++++ Dataset records ++++
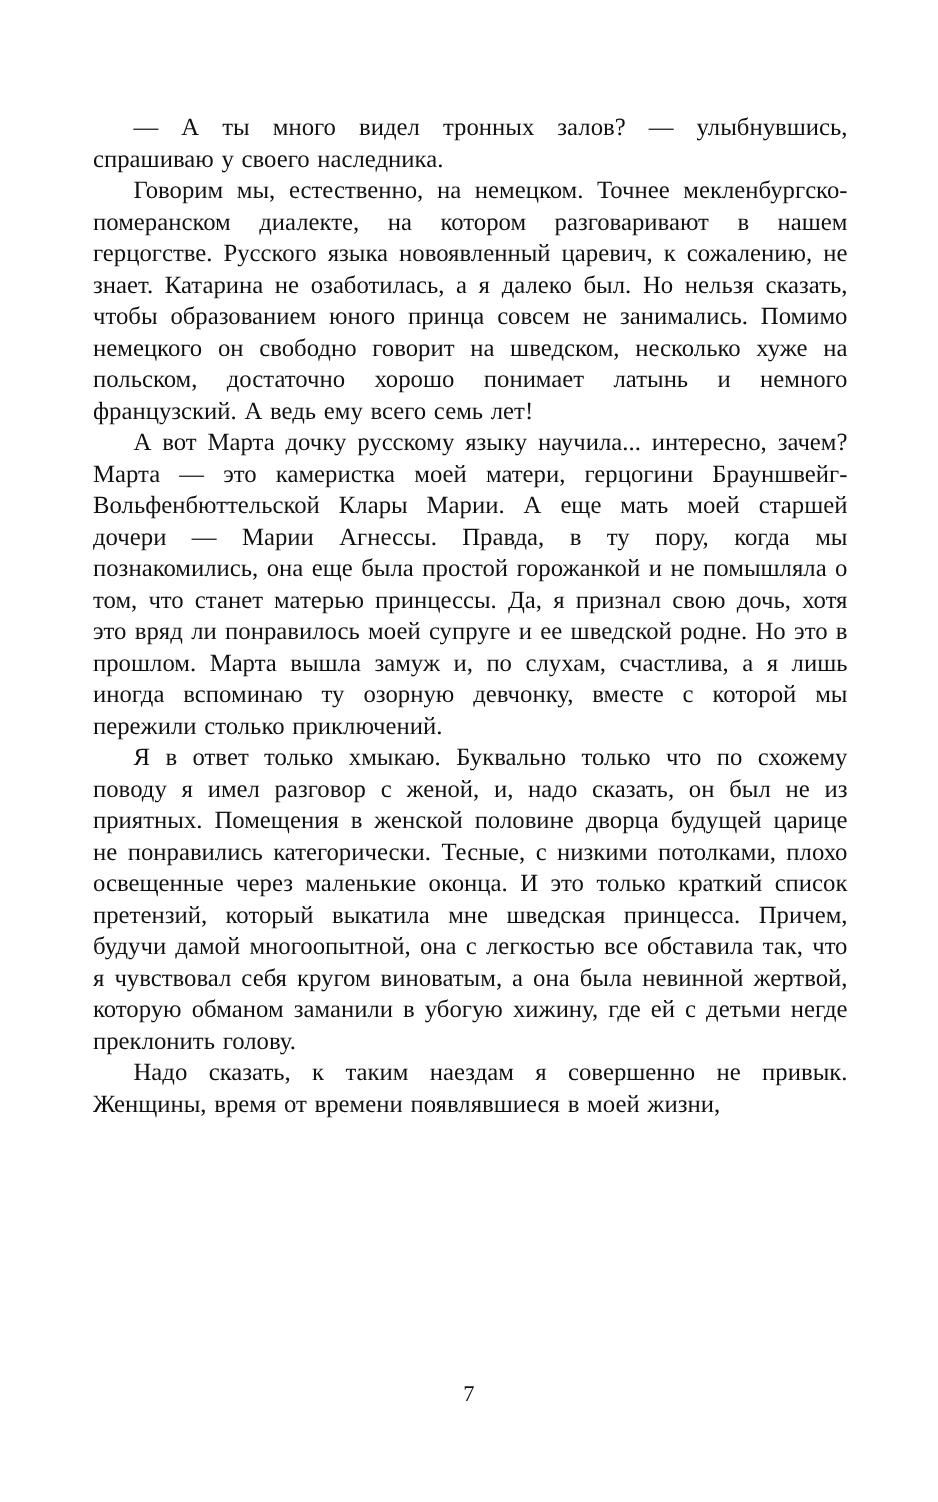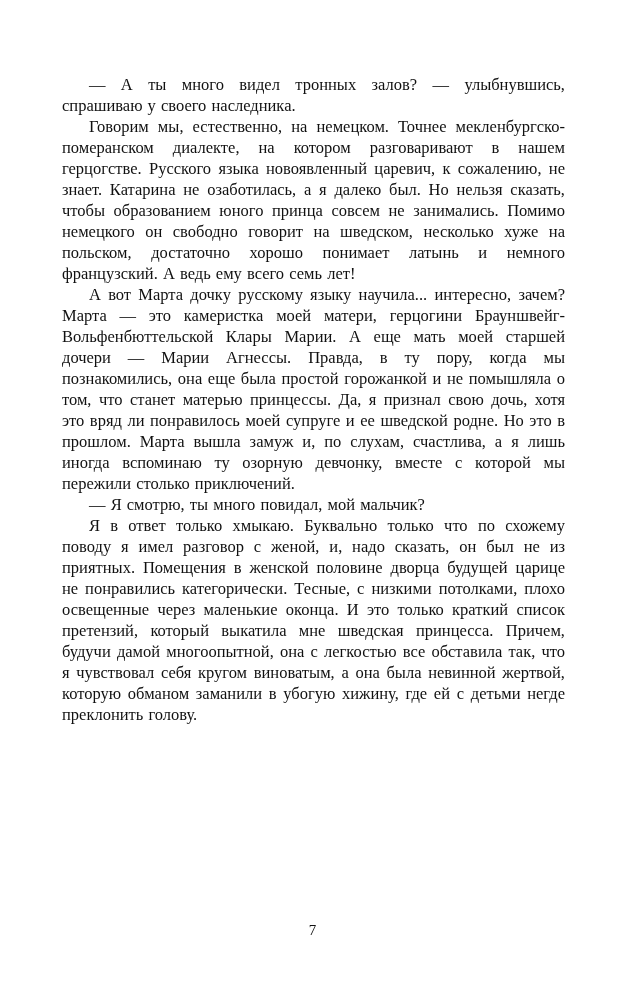--- a/index.html
+++ b/index.html
@@ -43,17 +43,17 @@
   }
 </style>
 </head>
 <body>
 
 <div class="page">
   <div class="text-block">
     <p>— А ты много видел тронных залов? — улыбнувшись, спрашиваю у своего наследника.</p>
     <p>Говорим мы, естественно, на немецком. Точнее мекленбургско-померанском диалекте, на котором разговаривают в нашем герцогстве. Русского языка новоявленный царевич, к сожалению, не знает. Катарина не озаботилась, а я далеко был. Но нельзя сказать, чтобы образованием юного принца совсем не занимались. Помимо немецкого он свободно говорит на шведском, несколько хуже на польском, достаточно хорошо понимает латынь и немного французский. А ведь ему всего семь лет!</p>
     <p>А вот Марта дочку русскому языку научила... интересно, зачем? Марта — это камеристка моей матери, герцогини Брауншвейг-Вольфенбюттельской Клары Марии. А еще мать моей старшей дочери — Марии Агнессы. Правда, в ту пору, когда мы познакомились, она еще была простой горожанкой и не помышляла о том, что станет матерью принцессы. Да, я признал свою дочь, хотя это вряд ли понравилось моей супруге и ее шведской родне. Но это в прошлом. Марта вышла замуж и, по слухам, счастлива, а я лишь иногда вспоминаю ту озорную девчонку, вместе с которой мы пережили столько приключений.</p>
-    <p>— Я смотрю, ты много повидал, мой мальчик?</p>
     <p>Я в ответ только хмыкаю. Буквально только что по схожему поводу я имел разговор с женой, и, надо сказать, он был не из приятных. Помещения в женской половине дворца будущей царице не понравились категорически. Тесные, с низкими потолками, плохо освещенные через маленькие оконца. И это только краткий список претензий, который выкатила мне шведская принцесса. Причем, будучи дамой многоопытной, она с легкостью все обставила так, что я чувствовал себя кругом виноватым, а она была невинной жертвой, которую обманом заманили в убогую хижину, где ей с детьми негде преклонить голову.</p>
+    <p>Надо сказать, к таким наездам я совершенно не привык. Женщины, время от времени появлявшиеся в моей жизни,</p>
   </div>
   <div class="page-number">7</div>
 </div>
 
 </body></html>

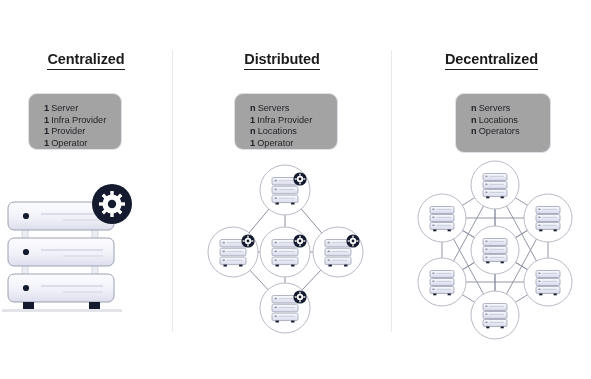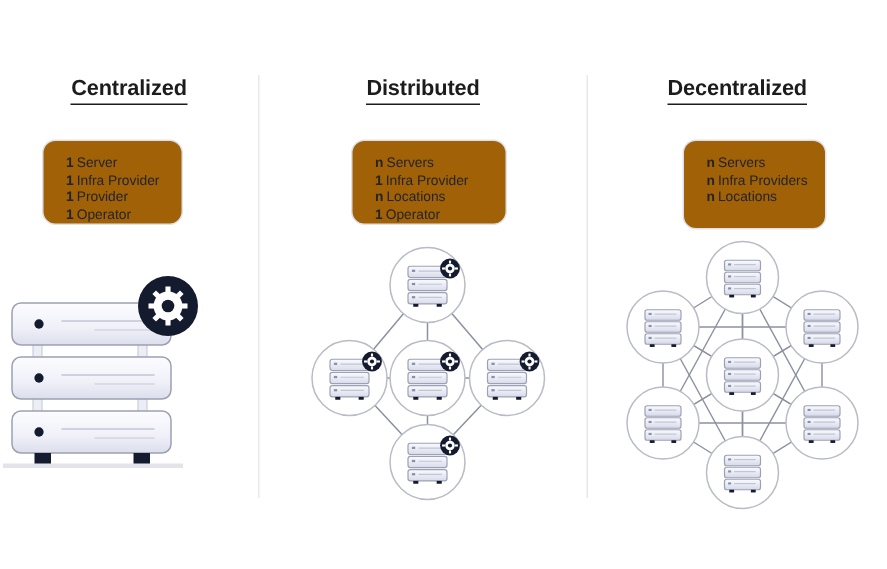--- a/index.html
+++ b/index.html
@@ -54,21 +54,21 @@
     letter-spacing: -0.1px;
   }
   .col-title span {
     border-bottom: 1.6px solid #1c1c1c;
     padding-bottom: 2px;
   }
 
   
   .info-card {
     position: absolute;
-    background: #a16207;
+    background: #a3a3a3;
     border: 1px solid #dfe1e9;
     border-radius: 9px;
     box-sizing: border-box;
     padding: 9px 0 9px 15px;
   }
   .card-centralized   { left: 28px;  top: 93px; width: 94px;  height: 57px; }
   .card-distributed   { left: 234px; top: 93px; width: 104px; height: 57px; }
   .card-decentralized { left: 455px; top: 93px; width: 96px;  height: 60px; }
 
   .info-line {
@@ -282,24 +282,24 @@
     <div class="col-title">
       <span>Decentralized</span>
     </div>
   </div>
 
   <div class="info-card card-decentralized">
     <div class="info-line">
       <span class="qty">n</span><span>Servers</span>
     </div>
     <div class="info-line">
-      <span class="qty">n</span><span>Infra Providers</span>
-    </div>
-    <div class="info-line">
       <span class="qty">n</span><span>Locations</span>
+    </div>
+    <div class="info-line">
+      <span class="qty">n</span><span>Operators</span>
     </div>
   </div>
 
   <svg class="illu illu-decentralized" width="191" height="180" viewBox="0 0 191 180">
     <defs>
       <linearGradient id="miniGradB" x1="0" y1="0" x2="0" y2="1">
         <stop offset="0%" stop-color="#fafbff"></stop>
         <stop offset="100%" stop-color="#d7d9e9"></stop>
       </linearGradient>
       <g id="miniServerB">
++++
**What the task requires**
Go through the material above and print all of it exactly, except the pictures.

**Solution for this exercise**
--- a/index.html
+++ b/index.html
@@ -43,17 +43,17 @@
   }
 </style>
 </head>
 <body>
 
 <div class="page">
   <div class="text-block">
     <p>— А ты много видел тронных залов? — улыбнувшись, спрашиваю у своего наследника.</p>
     <p>Говорим мы, естественно, на немецком. Точнее мекленбургско-померанском диалекте, на котором разговаривают в нашем герцогстве. Русского языка новоявленный царевич, к сожалению, не знает. Катарина не озаботилась, а я далеко был. Но нельзя сказать, чтобы образованием юного принца совсем не занимались. Помимо немецкого он свободно говорит на шведском, несколько хуже на польском, достаточно хорошо понимает латынь и немного французский. А ведь ему всего семь лет!</p>
     <p>А вот Марта дочку русскому языку научила... интересно, зачем? Марта — это камеристка моей матери, герцогини Брауншвейг-Вольфенбюттельской Клары Марии. А еще мать моей старшей дочери — Марии Агнессы. Правда, в ту пору, когда мы познакомились, она еще была простой горожанкой и не помышляла о том, что станет матерью принцессы. Да, я признал свою дочь, хотя это вряд ли понравилось моей супруге и ее шведской родне. Но это в прошлом. Марта вышла замуж и, по слухам, счастлива, а я лишь иногда вспоминаю ту озорную девчонку, вместе с которой мы пережили столько приключений.</p>
-    <p>— Я смотрю, ты много повидал, мой мальчик?</p>
     <p>Я в ответ только хмыкаю. Буквально только что по схожему поводу я имел разговор с женой, и, надо сказать, он был не из приятных. Помещения в женской половине дворца будущей царице не понравились категорически. Тесные, с низкими потолками, плохо освещенные через маленькие оконца. И это только краткий список претензий, который выкатила мне шведская принцесса. Причем, будучи дамой многоопытной, она с легкостью все обставила так, что я чувствовал себя кругом виноватым, а она была невинной жертвой, которую обманом заманили в убогую хижину, где ей с детьми негде преклонить голову.</p>
+    <p>Надо сказать, к таким наездам я совершенно не привык. Женщины, время от времени появлявшиеся в моей жизни,</p>
   </div>
   <div class="page-number">7</div>
 </div>
 
 </body></html>

--- a/index.html
+++ b/index.html
@@ -54,21 +54,21 @@
     letter-spacing: -0.1px;
   }
   .col-title span {
     border-bottom: 1.6px solid #1c1c1c;
     padding-bottom: 2px;
   }
 
   
   .info-card {
     position: absolute;
-    background: #a16207;
+    background: #a3a3a3;
     border: 1px solid #dfe1e9;
     border-radius: 9px;
     box-sizing: border-box;
     padding: 9px 0 9px 15px;
   }
   .card-centralized   { left: 28px;  top: 93px; width: 94px;  height: 57px; }
   .card-distributed   { left: 234px; top: 93px; width: 104px; height: 57px; }
   .card-decentralized { left: 455px; top: 93px; width: 96px;  height: 60px; }
 
   .info-line {
@@ -282,24 +282,24 @@
     <div class="col-title">
       <span>Decentralized</span>
     </div>
   </div>
 
   <div class="info-card card-decentralized">
     <div class="info-line">
       <span class="qty">n</span><span>Servers</span>
     </div>
     <div class="info-line">
-      <span class="qty">n</span><span>Infra Providers</span>
-    </div>
-    <div class="info-line">
       <span class="qty">n</span><span>Locations</span>
+    </div>
+    <div class="info-line">
+      <span class="qty">n</span><span>Operators</span>
     </div>
   </div>
 
   <svg class="illu illu-decentralized" width="191" height="180" viewBox="0 0 191 180">
     <defs>
       <linearGradient id="miniGradB" x1="0" y1="0" x2="0" y2="1">
         <stop offset="0%" stop-color="#fafbff"></stop>
         <stop offset="100%" stop-color="#d7d9e9"></stop>
       </linearGradient>
       <g id="miniServerB">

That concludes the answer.